Monday, July 15, 2013

I Am George Zimmerman: How I've Helped to Keep America "Safe"

A photo snapped by a fellow writer-in-residence at the Vermont Studio Center this past fall. 
One of my favorite mindfulness meditations asks me to close my eyes and envision my life as a lake. While there's commotion, change, and a city's worth of tiny movements below it, a lake's surface often appears calm, beautiful. Even safe. When we look out across this surface, we are calmed too. We can almost forget all that's happening under it. While this lake meditation's meant to help us in dealing with the realistic difficulties and change in adult life, there are times when we need to look deeper, dwell with what's hidden, dive into unfamiliar waters.

I grew up in a tiny, rural, wealthy community where if you weren't Mennonite or Amish and white, you were a minority. For most of my 32 years, I've been lucky and privileged--some would no doubt use the word blessed-- to not have to say that my life's been negatively affected by

Race
Injustice
Class
Violence
Verdict

And yet, of course, my life has been affected by these words--even if I'm blind or busy living in a relatively calm surface society around me, simply because I can. As I've been listening and reacting to the recent verdict of George Zimmerman, I've also felt a renewed call to repentance and reconciliation. You see, as a middle-class, non-minority, tax-paying U.S. citizen, and Christian, I played--and play--a big part in the America of today. I've actually been wondering why more of us--regardless of race--aren't posting our pictures online with homemade signs that read "I am George Zimmerman"-- not to support his actions or verdict, but to confess that we are part of creating and supporting the violence-driven realities of today.

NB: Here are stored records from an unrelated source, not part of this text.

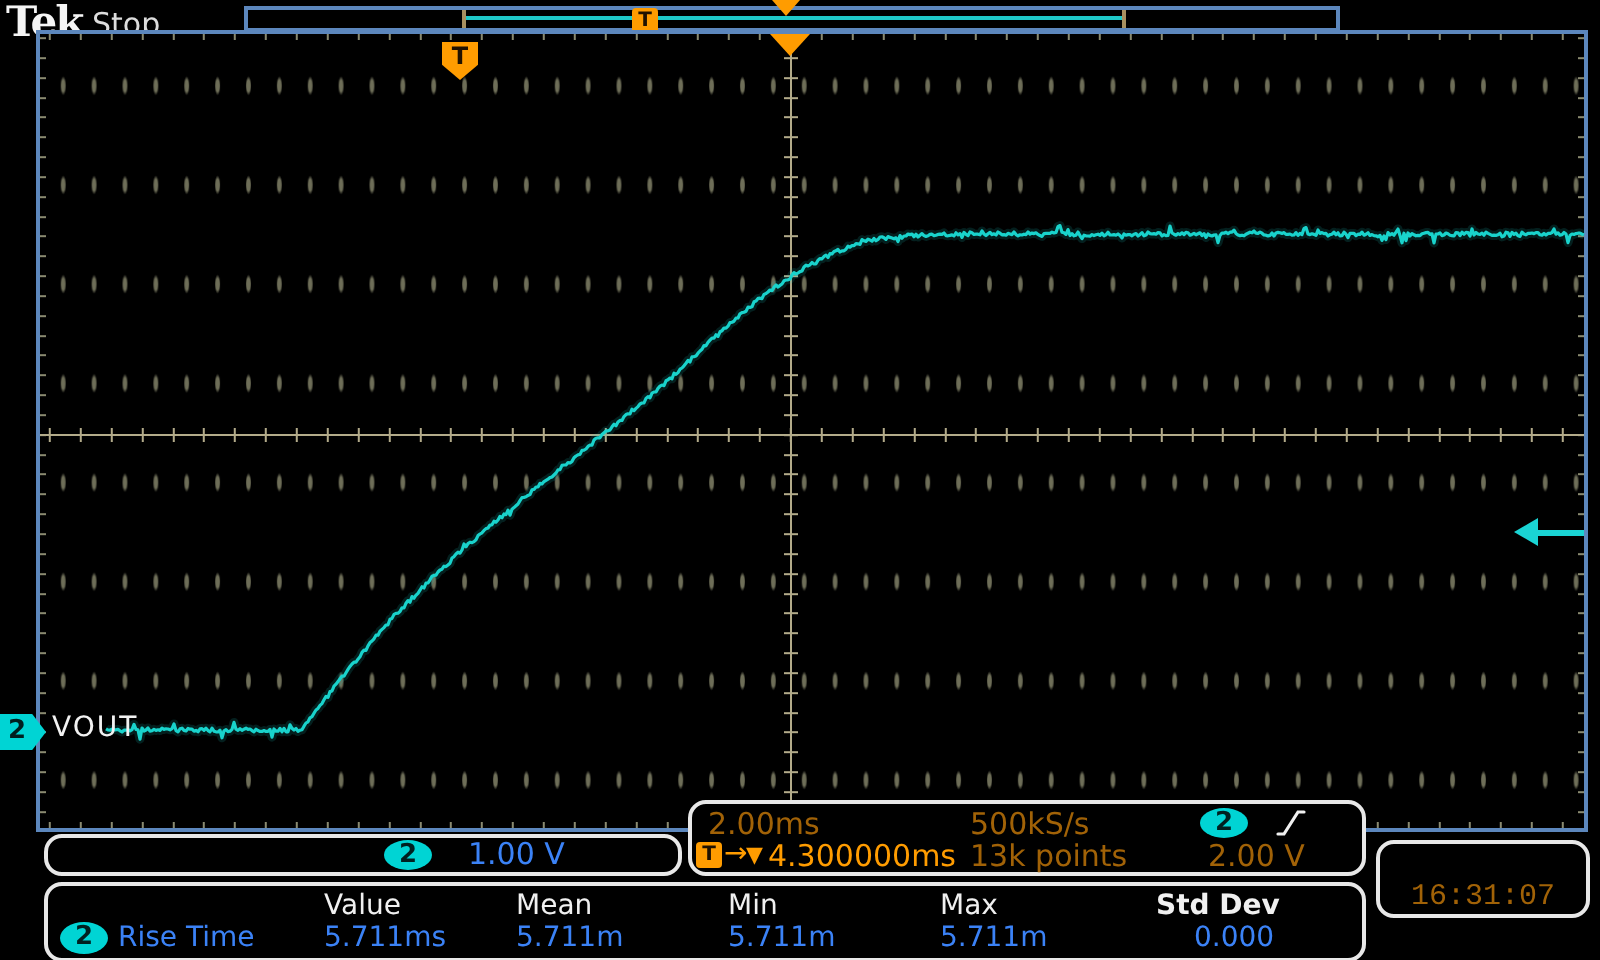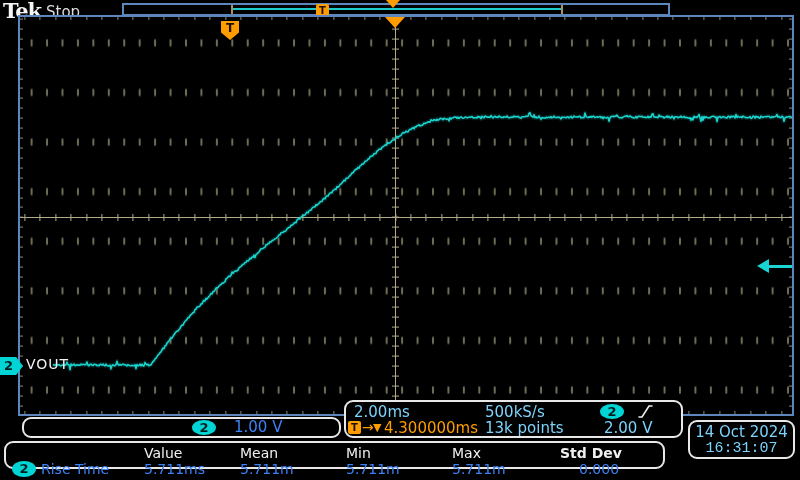--- a/index.html
+++ b/index.html
@@ -63,7 +63,7 @@
   .measbox{left:4px;top:441px;width:661px;height:28px;}
   .badge{background:#00d4d4;border-radius:50%;color:#002020;font-weight:bold;
          font-size:13px;text-align:center;display:inline-block;}
-  .t15{font-size:15px;color:#7dd3fc;}
+  .t15{font-size:15px;color:#a16207;}
   .t14{font-size:14px;color:#f0f0f0;}
   .cyan{color:#3b82f6;}
   .orange{color:#ff9c00;}

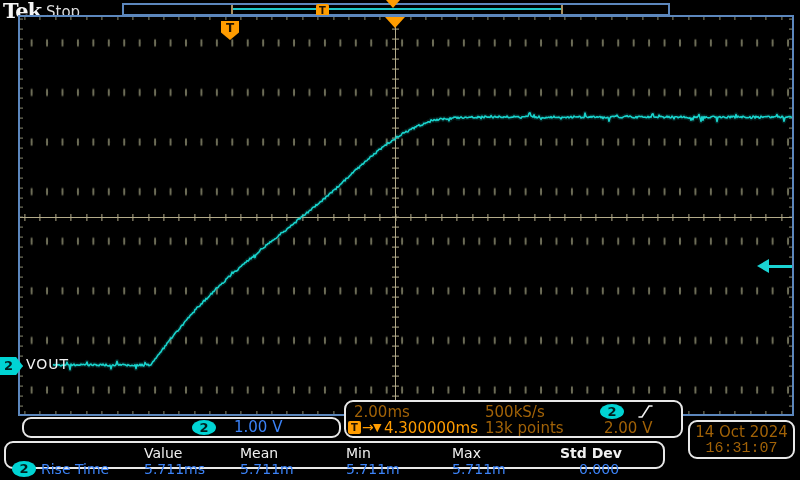--- a/index.html
+++ b/index.html
@@ -132,7 +132,6 @@
   </div>
 
   <div class="abs box dtbox">
-    <div class="t15" style="position:absolute;left:0;right:0;top:1px;">14 Oct 2024</div>
     <div class="t15" style="position:absolute;left:0;right:0;top:18px;font-family:Liberation Mono, monospace;">16:31:07</div>
   </div>
 

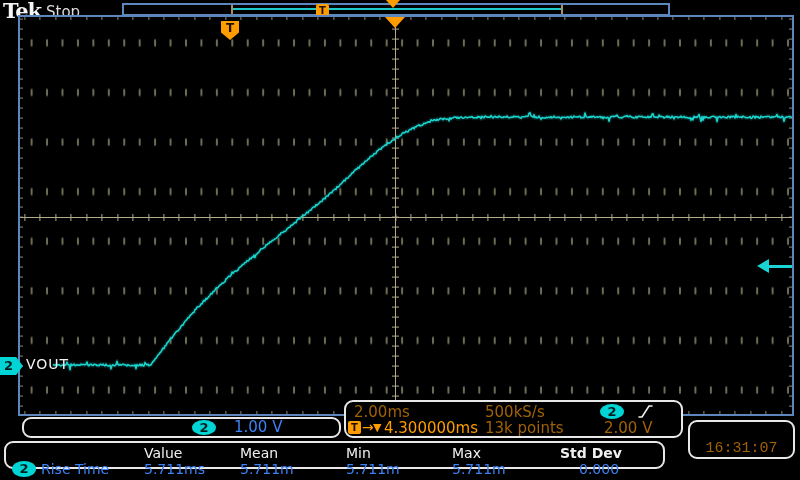--- a/index.html
+++ b/index.html
@@ -60,7 +60,7 @@
   .chbox{left:22px;top:417px;width:319px;height:21px;}
   .hbox{left:344px;top:400px;width:339px;height:38px;}
   .dtbox{left:688px;top:420px;width:107px;height:39px;text-align:center;}
-  .measbox{left:4px;top:441px;width:661px;height:28px;}
+  .measbox{left:22px;top:441px;width:661px;height:40px;}
   .badge{background:#00d4d4;border-radius:50%;color:#002020;font-weight:bold;
          font-size:13px;text-align:center;display:inline-block;}
   .t15{font-size:15px;color:#a16207;}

The "Support for George Zimmerman" Facebook group page, created as a rebuttal to the "I am Trayvon Martin" movement, includes links to firearms websites, racially charged and hate-filled language, photos of guns, and many "God Bless George Zimmerman" and "I'm not a racist, but..." comments.  I might claim that these things make me sick to my stomach (and they do), but I am, in fact, more like George Zimmerman than the boy he killed because Zimmerman was trying to keep his own world "safe."



Americans of many belief systems continue to support a culture that believes in might, and often that our peace-throughviolence is justified by God. We support this by paying taxes without questioning what we are funding (drones, overflowing prisons, and decades of war, for instance), but also by smaller actions under the surface of our country and economy.

As a humanist, an artist, and as a 21st-century Anabaptist, what more can I do to show the world a third way, the way of nonviolence?

And as a member of an historic peace church, I'm often flabbergasted at my denomination's near- assimilation into society's militaristic and violent-ready identity, even with the chance to publicly support efforts like the Peace Tax Fund today (Imagine: every Mennonite household withholding the percentage of taxes that would otherwise go toward military spending!) Heck, asking Mennonite congregations to support nonviolence by buying only fair trade coffee seems impossible on some days... And yet, we, too, are shocked at violence met by injustice. But should we be?

 


We can repent today for our part in American violence. We can use this act as a new starting point, no matter how it might interrupt or ripple our familiar assumptions, lifestyle, or identity as a U.S. citizen. Will you join me?

Forgive me, O God, on most days
-for letting news outlets shape my idea and mental image of a "bad person"
-for being surprised that the man on drugs who murdered my great-aunt was white
-for forgetting that my tax dollars help to make more violence possible
-for avoiding any man speaking Spanish on the street, on campus, on a bus years after being mugged in New Mexico
-for being scared in many ways of what the Upside-down Kingdom might do to my comfort level as a white American
-for posting my thoughts, concerns, and beliefs on Facebook more than in prayer and everyday action
-for not writing letters to the editor, to someone hurting, to someone alone--and for not raising my voice in the face of injustice in other everyday ways
-for taking it for granted that when I step into an airport, a car, a classroom, I will not be profiled
-for catching myself leaving a little more distance between me and the young black men walking in front of me




2 comments:

  1. Oh, Lord, may I, too, repent of my sins, spoken and unspoken, done and imagined, seen and unseen, for my list is so much longer and grievous than that of this bold, honest, loving person.